Work instruction:
After locating "column name: Mutual" in the listing below, copy that line and each one after it exactly, ending with the line that has "13 | Massa gerador: 47.01 -> 51.71".

The data:
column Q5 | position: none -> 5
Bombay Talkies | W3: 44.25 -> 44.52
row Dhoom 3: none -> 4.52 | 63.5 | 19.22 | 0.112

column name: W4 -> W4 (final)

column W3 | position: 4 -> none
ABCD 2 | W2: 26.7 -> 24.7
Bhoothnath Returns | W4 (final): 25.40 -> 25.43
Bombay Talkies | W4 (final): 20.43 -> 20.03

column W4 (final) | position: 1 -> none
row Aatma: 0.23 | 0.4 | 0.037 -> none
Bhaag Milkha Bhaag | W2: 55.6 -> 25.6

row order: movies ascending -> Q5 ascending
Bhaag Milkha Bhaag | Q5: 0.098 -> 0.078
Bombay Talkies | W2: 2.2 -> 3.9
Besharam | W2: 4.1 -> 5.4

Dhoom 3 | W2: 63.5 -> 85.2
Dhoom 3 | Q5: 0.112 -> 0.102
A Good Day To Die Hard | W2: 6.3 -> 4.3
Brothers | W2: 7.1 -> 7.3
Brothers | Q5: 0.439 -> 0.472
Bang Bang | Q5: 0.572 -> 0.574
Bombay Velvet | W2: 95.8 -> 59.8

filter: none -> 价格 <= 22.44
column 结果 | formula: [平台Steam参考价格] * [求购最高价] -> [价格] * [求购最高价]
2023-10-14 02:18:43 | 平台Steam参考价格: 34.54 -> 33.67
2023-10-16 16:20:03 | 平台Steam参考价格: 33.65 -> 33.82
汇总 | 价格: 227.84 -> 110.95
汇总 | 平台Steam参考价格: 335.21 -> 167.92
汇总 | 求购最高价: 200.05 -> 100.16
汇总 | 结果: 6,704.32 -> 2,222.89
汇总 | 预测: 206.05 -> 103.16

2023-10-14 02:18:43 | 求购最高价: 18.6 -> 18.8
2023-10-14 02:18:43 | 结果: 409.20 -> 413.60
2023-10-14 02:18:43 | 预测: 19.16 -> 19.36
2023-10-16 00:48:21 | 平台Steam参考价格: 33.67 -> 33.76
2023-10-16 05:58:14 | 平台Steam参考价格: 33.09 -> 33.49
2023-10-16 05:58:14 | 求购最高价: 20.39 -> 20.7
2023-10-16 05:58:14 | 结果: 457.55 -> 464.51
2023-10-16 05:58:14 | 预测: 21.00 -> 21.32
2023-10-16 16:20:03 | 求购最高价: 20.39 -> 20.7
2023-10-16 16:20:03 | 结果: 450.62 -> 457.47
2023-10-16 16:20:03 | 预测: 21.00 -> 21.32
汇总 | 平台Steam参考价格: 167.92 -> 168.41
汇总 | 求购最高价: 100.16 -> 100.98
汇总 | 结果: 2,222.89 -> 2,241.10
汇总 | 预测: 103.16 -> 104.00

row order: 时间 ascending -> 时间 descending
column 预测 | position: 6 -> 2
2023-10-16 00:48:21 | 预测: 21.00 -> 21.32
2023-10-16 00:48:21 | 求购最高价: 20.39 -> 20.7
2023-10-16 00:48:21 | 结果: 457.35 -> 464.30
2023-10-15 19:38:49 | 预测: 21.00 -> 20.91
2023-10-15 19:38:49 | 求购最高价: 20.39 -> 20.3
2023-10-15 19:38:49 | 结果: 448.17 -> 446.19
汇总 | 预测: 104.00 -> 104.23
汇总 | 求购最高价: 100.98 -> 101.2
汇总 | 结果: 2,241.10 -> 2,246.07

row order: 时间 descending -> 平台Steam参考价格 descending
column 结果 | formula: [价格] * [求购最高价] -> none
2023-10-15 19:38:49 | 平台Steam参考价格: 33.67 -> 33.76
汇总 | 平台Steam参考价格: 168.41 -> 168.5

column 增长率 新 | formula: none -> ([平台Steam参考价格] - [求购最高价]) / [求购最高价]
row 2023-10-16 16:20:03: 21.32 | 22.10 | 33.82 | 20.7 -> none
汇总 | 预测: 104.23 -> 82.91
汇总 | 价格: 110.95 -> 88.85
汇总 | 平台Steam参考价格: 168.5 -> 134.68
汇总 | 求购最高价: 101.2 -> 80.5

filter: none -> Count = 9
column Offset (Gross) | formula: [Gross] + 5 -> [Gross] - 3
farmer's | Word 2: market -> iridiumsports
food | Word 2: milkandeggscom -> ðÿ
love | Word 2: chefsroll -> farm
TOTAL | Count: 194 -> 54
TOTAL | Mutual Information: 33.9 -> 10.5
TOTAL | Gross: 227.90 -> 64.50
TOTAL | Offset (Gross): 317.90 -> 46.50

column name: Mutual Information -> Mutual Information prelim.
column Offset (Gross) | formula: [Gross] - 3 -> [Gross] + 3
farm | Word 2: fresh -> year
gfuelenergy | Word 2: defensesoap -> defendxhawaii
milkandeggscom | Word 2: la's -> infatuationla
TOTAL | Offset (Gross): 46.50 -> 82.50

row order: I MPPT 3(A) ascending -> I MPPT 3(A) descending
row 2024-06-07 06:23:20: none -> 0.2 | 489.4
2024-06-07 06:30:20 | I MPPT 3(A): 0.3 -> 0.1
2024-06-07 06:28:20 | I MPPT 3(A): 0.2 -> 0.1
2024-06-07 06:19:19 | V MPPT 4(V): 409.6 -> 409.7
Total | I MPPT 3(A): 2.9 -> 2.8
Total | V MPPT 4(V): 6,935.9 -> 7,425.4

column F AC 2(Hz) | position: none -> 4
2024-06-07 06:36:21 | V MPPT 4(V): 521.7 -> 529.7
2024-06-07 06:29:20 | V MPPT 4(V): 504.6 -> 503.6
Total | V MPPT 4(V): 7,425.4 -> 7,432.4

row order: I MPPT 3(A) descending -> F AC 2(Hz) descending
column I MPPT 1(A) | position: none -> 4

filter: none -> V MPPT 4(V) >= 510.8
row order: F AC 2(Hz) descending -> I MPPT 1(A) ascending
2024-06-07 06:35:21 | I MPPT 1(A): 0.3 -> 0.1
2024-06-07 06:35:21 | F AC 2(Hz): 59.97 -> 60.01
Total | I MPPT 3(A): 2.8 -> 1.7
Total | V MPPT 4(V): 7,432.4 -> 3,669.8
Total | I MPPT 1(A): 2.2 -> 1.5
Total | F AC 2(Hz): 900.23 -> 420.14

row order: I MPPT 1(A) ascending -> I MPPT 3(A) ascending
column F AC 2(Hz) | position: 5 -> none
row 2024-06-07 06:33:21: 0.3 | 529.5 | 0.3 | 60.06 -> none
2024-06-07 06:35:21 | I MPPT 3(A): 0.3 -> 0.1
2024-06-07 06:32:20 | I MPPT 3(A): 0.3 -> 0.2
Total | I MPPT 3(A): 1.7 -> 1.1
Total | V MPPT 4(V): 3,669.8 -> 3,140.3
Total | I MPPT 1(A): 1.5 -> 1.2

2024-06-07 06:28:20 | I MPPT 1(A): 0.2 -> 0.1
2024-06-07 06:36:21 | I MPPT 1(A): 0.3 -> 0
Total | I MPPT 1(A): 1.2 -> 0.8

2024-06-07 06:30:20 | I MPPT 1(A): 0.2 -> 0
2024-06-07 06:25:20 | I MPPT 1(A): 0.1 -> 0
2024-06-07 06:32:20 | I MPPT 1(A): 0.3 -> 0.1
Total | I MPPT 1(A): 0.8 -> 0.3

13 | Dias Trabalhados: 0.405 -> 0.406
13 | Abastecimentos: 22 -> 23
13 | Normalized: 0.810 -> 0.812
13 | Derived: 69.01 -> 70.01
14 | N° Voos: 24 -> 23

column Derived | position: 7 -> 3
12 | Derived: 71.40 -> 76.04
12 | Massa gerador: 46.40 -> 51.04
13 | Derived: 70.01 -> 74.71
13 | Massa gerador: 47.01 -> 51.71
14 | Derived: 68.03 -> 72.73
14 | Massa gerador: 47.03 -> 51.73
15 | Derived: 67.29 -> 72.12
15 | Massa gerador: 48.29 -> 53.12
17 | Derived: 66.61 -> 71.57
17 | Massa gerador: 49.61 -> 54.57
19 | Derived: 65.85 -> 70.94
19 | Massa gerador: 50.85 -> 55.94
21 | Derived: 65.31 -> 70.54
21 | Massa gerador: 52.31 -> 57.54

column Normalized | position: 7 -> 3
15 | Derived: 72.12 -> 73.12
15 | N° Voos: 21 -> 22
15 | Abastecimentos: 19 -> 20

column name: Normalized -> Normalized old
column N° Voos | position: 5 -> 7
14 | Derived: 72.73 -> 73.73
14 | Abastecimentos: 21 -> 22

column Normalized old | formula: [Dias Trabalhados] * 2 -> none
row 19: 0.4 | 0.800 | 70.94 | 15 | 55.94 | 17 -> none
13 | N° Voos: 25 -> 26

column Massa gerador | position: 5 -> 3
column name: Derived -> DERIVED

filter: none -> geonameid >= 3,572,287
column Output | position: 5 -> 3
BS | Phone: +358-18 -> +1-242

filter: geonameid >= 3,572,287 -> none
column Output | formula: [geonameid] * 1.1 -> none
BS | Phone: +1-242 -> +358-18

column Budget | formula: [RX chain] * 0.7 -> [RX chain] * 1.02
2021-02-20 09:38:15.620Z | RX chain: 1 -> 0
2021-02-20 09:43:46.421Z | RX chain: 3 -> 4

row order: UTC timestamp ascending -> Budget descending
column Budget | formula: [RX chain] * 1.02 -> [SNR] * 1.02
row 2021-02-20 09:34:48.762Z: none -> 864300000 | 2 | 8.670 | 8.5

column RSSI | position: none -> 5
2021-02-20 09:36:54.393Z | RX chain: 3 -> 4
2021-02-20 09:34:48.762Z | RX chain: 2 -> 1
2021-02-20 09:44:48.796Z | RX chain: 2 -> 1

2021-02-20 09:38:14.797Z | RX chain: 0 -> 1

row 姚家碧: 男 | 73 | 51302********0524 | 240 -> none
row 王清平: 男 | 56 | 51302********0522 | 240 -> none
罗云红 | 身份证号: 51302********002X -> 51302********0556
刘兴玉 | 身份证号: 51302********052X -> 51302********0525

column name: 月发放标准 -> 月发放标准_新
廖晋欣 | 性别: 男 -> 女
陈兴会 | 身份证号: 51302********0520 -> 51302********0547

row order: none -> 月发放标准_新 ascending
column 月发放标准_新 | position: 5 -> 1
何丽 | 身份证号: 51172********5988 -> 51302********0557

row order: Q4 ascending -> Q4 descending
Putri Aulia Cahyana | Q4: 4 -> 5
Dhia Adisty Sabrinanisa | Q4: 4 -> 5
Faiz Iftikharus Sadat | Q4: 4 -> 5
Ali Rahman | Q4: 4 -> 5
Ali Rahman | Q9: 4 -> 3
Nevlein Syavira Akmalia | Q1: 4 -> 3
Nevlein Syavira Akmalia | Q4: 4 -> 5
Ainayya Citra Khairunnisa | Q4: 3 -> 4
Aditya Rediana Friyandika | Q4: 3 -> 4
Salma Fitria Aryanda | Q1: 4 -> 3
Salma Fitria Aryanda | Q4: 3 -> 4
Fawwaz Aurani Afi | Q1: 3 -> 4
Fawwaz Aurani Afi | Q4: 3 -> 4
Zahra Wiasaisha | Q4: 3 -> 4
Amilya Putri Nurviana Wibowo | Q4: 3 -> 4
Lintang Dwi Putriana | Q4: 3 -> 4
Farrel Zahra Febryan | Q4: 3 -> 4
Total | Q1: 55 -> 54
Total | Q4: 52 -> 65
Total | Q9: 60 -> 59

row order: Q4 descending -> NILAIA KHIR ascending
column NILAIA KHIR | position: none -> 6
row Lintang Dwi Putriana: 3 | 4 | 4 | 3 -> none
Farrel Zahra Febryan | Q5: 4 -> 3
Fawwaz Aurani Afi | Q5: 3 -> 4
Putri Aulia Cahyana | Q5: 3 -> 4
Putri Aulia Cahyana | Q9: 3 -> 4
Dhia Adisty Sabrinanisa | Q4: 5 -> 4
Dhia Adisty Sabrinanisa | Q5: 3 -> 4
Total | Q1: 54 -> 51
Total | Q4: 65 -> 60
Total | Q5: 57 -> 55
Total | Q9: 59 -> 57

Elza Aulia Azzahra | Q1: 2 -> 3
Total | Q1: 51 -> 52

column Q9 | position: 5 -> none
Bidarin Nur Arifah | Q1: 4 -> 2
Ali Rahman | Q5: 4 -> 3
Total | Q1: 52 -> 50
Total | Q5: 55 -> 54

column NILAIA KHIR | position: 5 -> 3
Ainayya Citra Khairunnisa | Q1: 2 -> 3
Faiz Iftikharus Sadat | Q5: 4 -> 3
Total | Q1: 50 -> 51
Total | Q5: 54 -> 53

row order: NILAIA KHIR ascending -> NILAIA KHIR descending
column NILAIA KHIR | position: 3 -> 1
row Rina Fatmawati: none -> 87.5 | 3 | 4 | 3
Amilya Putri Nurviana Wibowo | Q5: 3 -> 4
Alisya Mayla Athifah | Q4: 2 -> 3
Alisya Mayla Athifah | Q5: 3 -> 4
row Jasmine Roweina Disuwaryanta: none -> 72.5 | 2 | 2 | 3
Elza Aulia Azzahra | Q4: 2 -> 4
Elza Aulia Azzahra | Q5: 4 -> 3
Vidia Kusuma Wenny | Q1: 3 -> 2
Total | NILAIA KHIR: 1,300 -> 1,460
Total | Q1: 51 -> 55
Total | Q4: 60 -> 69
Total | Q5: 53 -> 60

Written response:
column name: Mutual Information -> Mutual Information prelim.
column Offset (Gross) | formula: [Gross] - 3 -> [Gross] + 3
farm | Word 2: fresh -> year
gfuelenergy | Word 2: defensesoap -> defendxhawaii
milkandeggscom | Word 2: la's -> infatuationla
TOTAL | Offset (Gross): 46.50 -> 82.50

row order: I MPPT 3(A) ascending -> I MPPT 3(A) descending
row 2024-06-07 06:23:20: none -> 0.2 | 489.4
2024-06-07 06:30:20 | I MPPT 3(A): 0.3 -> 0.1
2024-06-07 06:28:20 | I MPPT 3(A): 0.2 -> 0.1
2024-06-07 06:19:19 | V MPPT 4(V): 409.6 -> 409.7
Total | I MPPT 3(A): 2.9 -> 2.8
Total | V MPPT 4(V): 6,935.9 -> 7,425.4

column F AC 2(Hz) | position: none -> 4
2024-06-07 06:36:21 | V MPPT 4(V): 521.7 -> 529.7
2024-06-07 06:29:20 | V MPPT 4(V): 504.6 -> 503.6
Total | V MPPT 4(V): 7,425.4 -> 7,432.4

row order: I MPPT 3(A) descending -> F AC 2(Hz) descending
column I MPPT 1(A) | position: none -> 4

filter: none -> V MPPT 4(V) >= 510.8
row order: F AC 2(Hz) descending -> I MPPT 1(A) ascending
2024-06-07 06:35:21 | I MPPT 1(A): 0.3 -> 0.1
2024-06-07 06:35:21 | F AC 2(Hz): 59.97 -> 60.01
Total | I MPPT 3(A): 2.8 -> 1.7
Total | V MPPT 4(V): 7,432.4 -> 3,669.8
Total | I MPPT 1(A): 2.2 -> 1.5
Total | F AC 2(Hz): 900.23 -> 420.14

row order: I MPPT 1(A) ascending -> I MPPT 3(A) ascending
column F AC 2(Hz) | position: 5 -> none
row 2024-06-07 06:33:21: 0.3 | 529.5 | 0.3 | 60.06 -> none
2024-06-07 06:35:21 | I MPPT 3(A): 0.3 -> 0.1
2024-06-07 06:32:20 | I MPPT 3(A): 0.3 -> 0.2
Total | I MPPT 3(A): 1.7 -> 1.1
Total | V MPPT 4(V): 3,669.8 -> 3,140.3
Total | I MPPT 1(A): 1.5 -> 1.2

2024-06-07 06:28:20 | I MPPT 1(A): 0.2 -> 0.1
2024-06-07 06:36:21 | I MPPT 1(A): 0.3 -> 0
Total | I MPPT 1(A): 1.2 -> 0.8

2024-06-07 06:30:20 | I MPPT 1(A): 0.2 -> 0
2024-06-07 06:25:20 | I MPPT 1(A): 0.1 -> 0
2024-06-07 06:32:20 | I MPPT 1(A): 0.3 -> 0.1
Total | I MPPT 1(A): 0.8 -> 0.3

13 | Dias Trabalhados: 0.405 -> 0.406
13 | Abastecimentos: 22 -> 23
13 | Normalized: 0.810 -> 0.812
13 | Derived: 69.01 -> 70.01
14 | N° Voos: 24 -> 23

column Derived | position: 7 -> 3
12 | Derived: 71.40 -> 76.04
12 | Massa gerador: 46.40 -> 51.04
13 | Derived: 70.01 -> 74.71
13 | Massa gerador: 47.01 -> 51.71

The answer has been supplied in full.